Month: February 2015

Joined at the Hip: Advisor and Money Manager

As the world becomes faster and time ever more scarce, advisors are increasingly searching for ways to optimize their practices. Building a close cooperative relationship between yourself and a select group of money managers to oversee your clients’ assets can be mutually beneficial. Both parties must be willing to work toward a common objective with enthusiasm. Money management has become a relationship driven business so the right advisor-investment manager relationship is a necessity.

In the past money managers focused their time on managing portfolios, occasionally presenting to advisors, and left the selling of their products to wholesalers who tended to provide qualitative support. Advisors for the most part remained loyal to managers who delivered not only performance, but also supplied quantitative practice management and development solutions. Now with the emphasis on adding value and relationship building this old separation of responsibilities is dissolving.

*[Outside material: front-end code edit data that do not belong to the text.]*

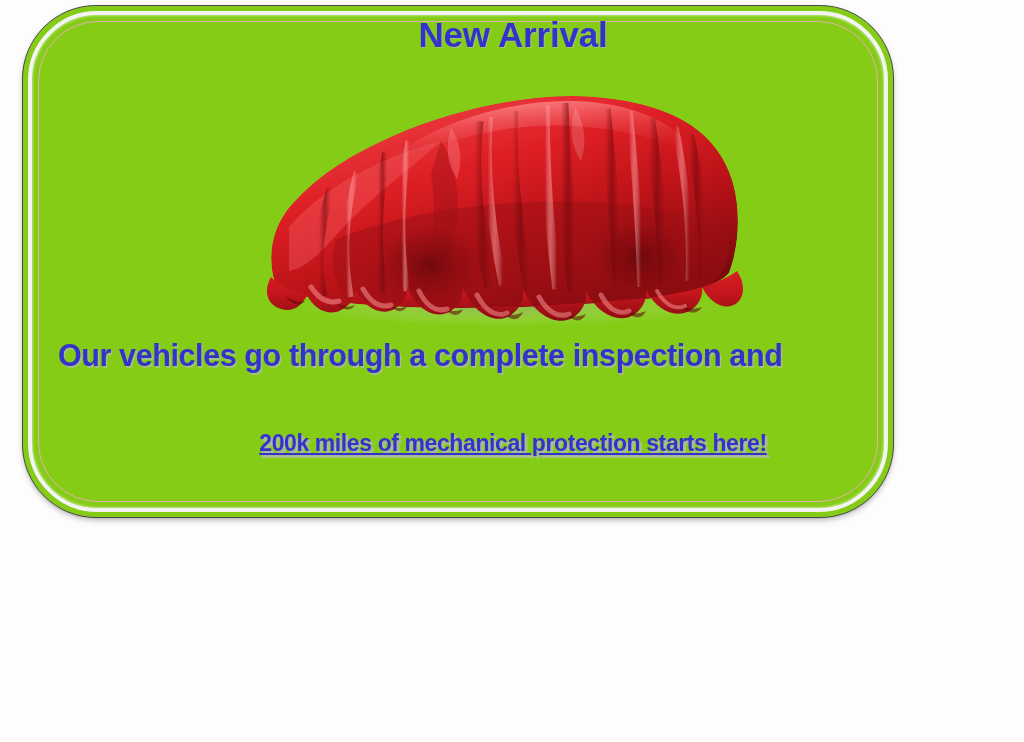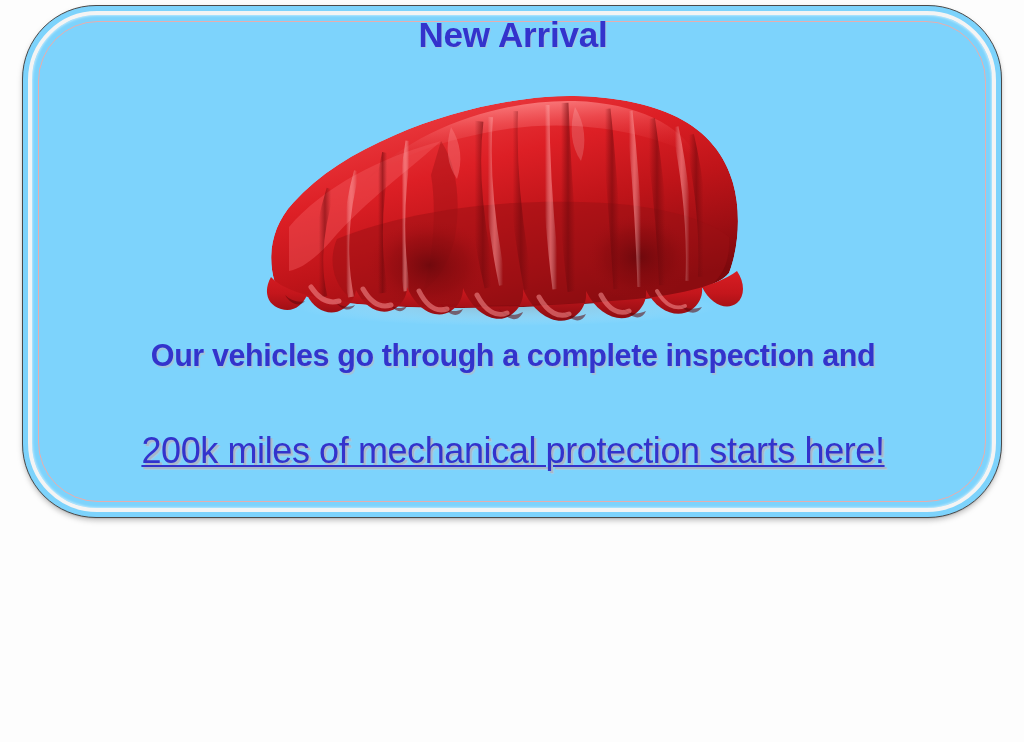--- a/index.html
+++ b/index.html
@@ -19,24 +19,24 @@
     width: 1024px;
     height: 742px;
     background: #fdfdfd;
   }
 
   
   .promo-card {
     position: absolute;
     left: 22px;
     top: 5px;
-    width: 980px;
+    width: 872px;
     height: 513px;
     box-sizing: border-box;
-    background: #7dd3fc;
+    background: #84cc16;
     border: 1.4px solid #4a4a4a;
     border-radius: 74px;
     box-shadow: 0 3px 5px rgba(120,120,120,0.40),
                 0 1px 1px rgba(160,160,160,0.30);
   }
   
   .promo-card-bevel {
     position: absolute;
     left: 5px;
     top: 5px;
@@ -83,39 +83,38 @@
     height: 270px;
   }
   .car-art svg { display: block; width: 100%; height: 100%; }
 
   
   .promo-body {
     position: absolute;
     left: 35px;
     top: 333px;
     width: 910px;
-    text-align: center;
     font-size: 30.5px;
     font-weight: bold;
     line-height: 32px;
     letter-spacing: -0.4px;
     color: #3333cc;
     text-shadow: 1.5px 1.5px 0 rgba(185,185,195,0.6);
   }
   .promo-body .line { display: block; white-space: nowrap; }
 
   
   .promo-tagline {
     position: absolute;
     left: 35px;
     top: 424px;
     width: 910px;
     text-align: center;
-    font-size: 36px;
-    font-weight: normal;
+    font-size: 23px;
+    font-weight: bold;
     letter-spacing: -0.4px;
     color: #3333cc;
     text-decoration: underline;
     text-decoration-thickness: 2px;
     text-underline-offset: 2px;
     white-space: nowrap;
     text-shadow: 2px 2px 0 rgba(175,175,190,0.75),
                  3px 3px 1px rgba(200,200,210,0.45);
   }
 </style>

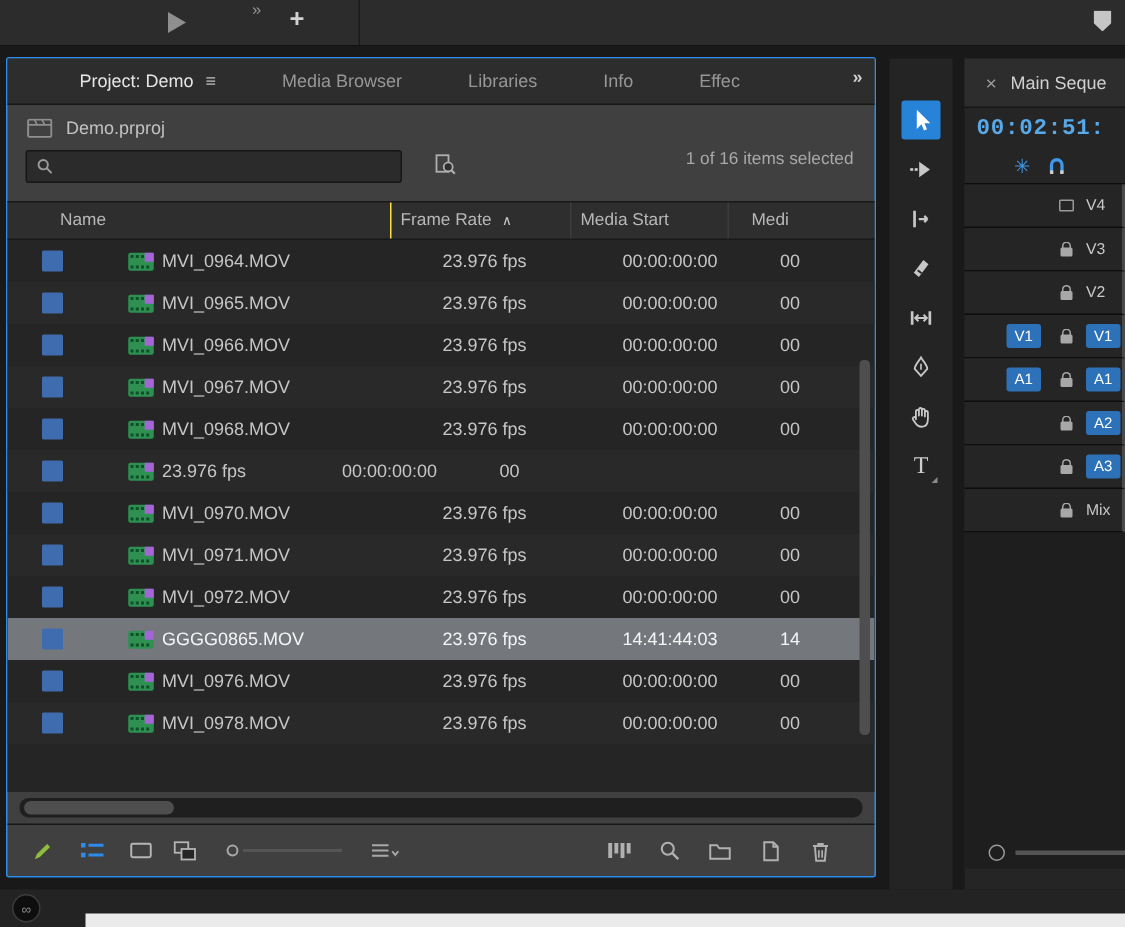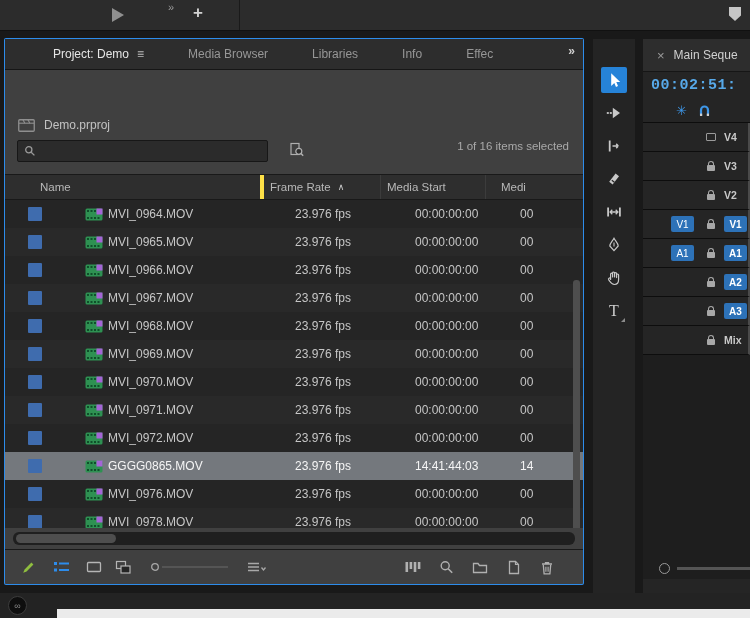--- a/index.html
+++ b/index.html
@@ -18,30 +18,30 @@
   .main{flex:1;display:flex;padding:8px 0 0 5px;min-height:0;}
 
   
   .project{width:578px;height:545px;background:#404040;box-shadow:0 0 0 1px #2d8ceb;display:flex;flex-direction:column;border-radius:1px;}
   .tabs{flex:0 0 30px;display:flex;align-items:center;background:#2d2d2d;border-bottom:1px solid #161616;padding-left:48px;gap:44px;position:relative;font-size:12px;}
   .tab{color:#979797;white-space:nowrap;cursor:pointer;}
   .tab.active{color:#e6e6e6;display:flex;gap:8px;align-items:center;}
   .menu-ic{color:#bdbdbd;font-size:12px;}
   .tab-chev{position:absolute;right:9px;top:5px;color:#d0d0d0;font-weight:bold;font-size:12px;letter-spacing:-1px;}
 
-  .filerow{flex:0 0 30px;display:flex;align-items:center;gap:9px;padding-left:13px;font-size:12px;color:#c2c2c2;margin-top:40px;}
+  .filerow{flex:0 0 30px;display:flex;align-items:center;gap:9px;padding-left:13px;font-size:12px;color:#c2c2c2;}
   .searchrow{flex:0 0 34px;display:flex;padding:0 10px 0 12px;gap:16px;}
   .searchbox{width:237px;height:20px;background:#2b2b2b;border:1px solid #171717;border-radius:2px;display:flex;align-items:center;padding:0 6px;gap:5px;}
   .searchbox input{flex:1;background:none;border:none;outline:none;color:#ddd;font-size:12px;min-width:0;}
   .searchbtn{width:26px;height:20px;background:none;border:none;display:flex;align-items:center;justify-content:center;padding:0;cursor:pointer;}
   .status{margin-left:auto;color:#a8a8a8;font-size:11.5px;padding-right:4px;}
 
   .thead{flex:0 0 24px;display:flex;align-items:center;background:#2e2e2e;border-top:1px solid #191919;border-bottom:1px solid #191919;font-size:11.5px;color:#b8b8b8;}
   .th-name{width:255px;padding-left:35px;box-sizing:border-box;}
-  .th-rate{width:120px;border-left:4px solid #fde047;padding-left:6px;box-sizing:border-box;display:flex;gap:7px;align-items:center;height:100%;}
+  .th-rate{width:120px;border-left:1px solid #fde047;padding-left:6px;box-sizing:border-box;display:flex;gap:7px;align-items:center;height:100%;}
   .th-start{width:105px;border-left:1px solid #3c3c3c;padding-left:6px;box-sizing:border-box;display:flex;align-items:center;height:100%;}
   .th-end{width:61px;border-left:1px solid #3c3c3c;padding-left:15px;box-sizing:border-box;display:flex;align-items:center;height:100%;overflow:hidden;}
   .sort{font-size:9px;color:#cccccc;}
 
   .rowsarea{flex:1;position:relative;background:#252525;overflow:hidden;}
   .rowlist .row:nth-child(even){background:#292929;}
   .row{height:28px;display:flex;align-items:center;font-size:12px;color:#c6c6c6;cursor:pointer;}
   .row.selected{background:#74787d !important;color:#f5f5f5;}
   .c-label{width:57px;padding-left:23px;box-sizing:border-box;}
   .label-sq{display:block;width:14px;height:14px;background:#3f6cae;border-radius:1px;}
@@ -75,21 +75,21 @@
   .tl-tc{flex:0 0 26px;display:flex;align-items:center;padding-left:8px;font-family:Liberation Mono, monospace;font-weight:bold;font-size:15px;color:#57a9e9;letter-spacing:.5px;white-space:nowrap;overflow:hidden;}
   .tl-icons{flex:0 0 24px;display:flex;align-items:center;gap:11px;padding-left:33px;}
   .nest{color:#3e97e8;font-size:13px;line-height:1;cursor:pointer;}
   .tl-tracks{border-top:1px solid #0d0d0d;}
   .trow{height:28px;display:flex;align-items:center;border-bottom:1px solid #0d0d0d;background:#252525;border-right:2px solid #4a4a4a;cursor:pointer;}
   .t-src{width:23px;height:16px;margin-left:28px;background:#2d72b8;color:#fff;font-size:10px;border-radius:2px;display:flex;align-items:center;justify-content:center;flex:0 0 auto;}
   .t-lockslot{width:14px;margin-left:10px;display:flex;justify-content:center;flex:0 0 auto;}
   .lockicon{width:8px;height:6px;background:#a8a8a8;border-radius:1px;position:relative;margin-top:3px;}
   .lockicon::before{content:"";position:absolute;left:1px;top:-4px;width:4px;height:4px;border:1.3px solid #a8a8a8;border-bottom:0;border-radius:3px 3px 0 0;}
   .mini{width:8px;height:6px;border:1px solid #9a9a9a;border-radius:1px;}
-  .t-label{margin-left:6px;color:#c9c9c9;font-size:10.5px;font-weight:bold;}
+  .t-label{margin-left:6px;color:#c9c9c9;font-size:10.5px;}
   .t-label.badge{background:#2d72b8;color:#fff;font-size:10px;border-radius:2px;height:16px;width:23px;display:flex;align-items:center;justify-content:center;margin-left:6px;}
   .tl-spacer{flex:1;background:#1e1e1e;}
   .tl-zoom{flex:0 0 22px;display:flex;align-items:center;gap:7px;padding-left:16px;background:#1e1e1e;margin-bottom:14px;}
   .zknob{width:9px;height:9px;border:1.5px solid #999;border-radius:50%;flex:0 0 auto;cursor:pointer;}
   .zbar{flex:1;height:3px;background:#555;}
 
   
   .bottombar{flex:0 0 25px;position:relative;background:#232323;}
   .cc{position:absolute;left:8px;top:3px;width:17px;height:17px;border-radius:50%;background:#0e0e0e;border:1px solid #3c3c3c;color:#888;font-size:9px;display:flex;align-items:center;justify-content:center;cursor:pointer;}
   .cc::after{content:"\221E";}
@@ -290,21 +290,20 @@
         <rect x="11.5" y="0.5" width="6" height="6" fill="#a565d6"></rect>
         <rect x="2" y="2" width="2" height="2" fill="#0f4f2a"></rect>
                   <rect x="5.5" y="2" width="2" height="2" fill="#0f4f2a"></rect>
                   <rect x="9" y="2" width="2" height="2" fill="#0f4f2a"></rect>
         <rect x="2" y="9" width="2" height="2" fill="#0f4f2a"></rect>
                   <rect x="5.5" y="9" width="2" height="2" fill="#0f4f2a"></rect>
                   <rect x="9" y="9" width="2" height="2" fill="#0f4f2a"></rect>
                   <rect x="12.5" y="9" width="2" height="2" fill="#0f4f2a"></rect>
       </svg>
     </div>
-    <div class="c-name cell-name">MVI_0969.MOV</div>
     <div class="c-rate cell-rate">23.976 fps</div>
     <div class="c-start cell-start">00:00:00:00</div>
     <div class="c-end cell-end">00</div>
   </div>
 
   <div class="row">
     <div class="c-label">
       <span class="label-sq"></span>
     </div>
     <div class="c-icon">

Whether the relationship between advisor and manager evolves from a direct connection with a boutique stable of money managers or a Separately Managed Accounts (SMA) platform, several pieces have to be in place to be effective.

Both sides must always keep in mind that everybody is a client, so a commitment to service is paramount. Both parties must work together toward the goal of meeting the investors’ needs. Advisors should expect the money manager to develop a system for delivering superior service and make changes to that system as the relationship evolves. As well, advisors should expect the money managers they work with to be: passionate about the business; have relationship building capabilities that go the extra mile to support investors; be available and respond quickly; admit mistakes and implement appropriate action immediately; and understand your point of view, while be willing to help as needed.

Of course advisors must realize that these relationships are a two-way street as the money manager will have its own expectation of what the advisor is going to deliver. So that there are no misunderstandings in the beginning both sides should be direct and upfront about what to expect. Clear and ongoing communication is imperative. The money manager will expect consistency and must have a high level of confidence that there will be no surprises when they work with you. In return managers will be happy to provide resources that will help advisors capture assets and expand their practice.

Investors should expect their advisor and managers to work together as a team, establishing checks and balances to ensure that potential transgressions do not occur. In order to accomplish these advisors must: understand the manager’s processes; let the manager know what they need; and help the manager build their business. And the money manager should be expected to do the same for the advisor.

A flourishing symbiotic relationship between advisor and money manager are quickly becoming an irreplaceable part of any advisors’ practice. Money managers are providing vital assistance in helping the advisor manage and educate clients. Money managers will need to continually articulate their unique value added proposition. When both parties show professionalism, integrity and teamwork, all sides win.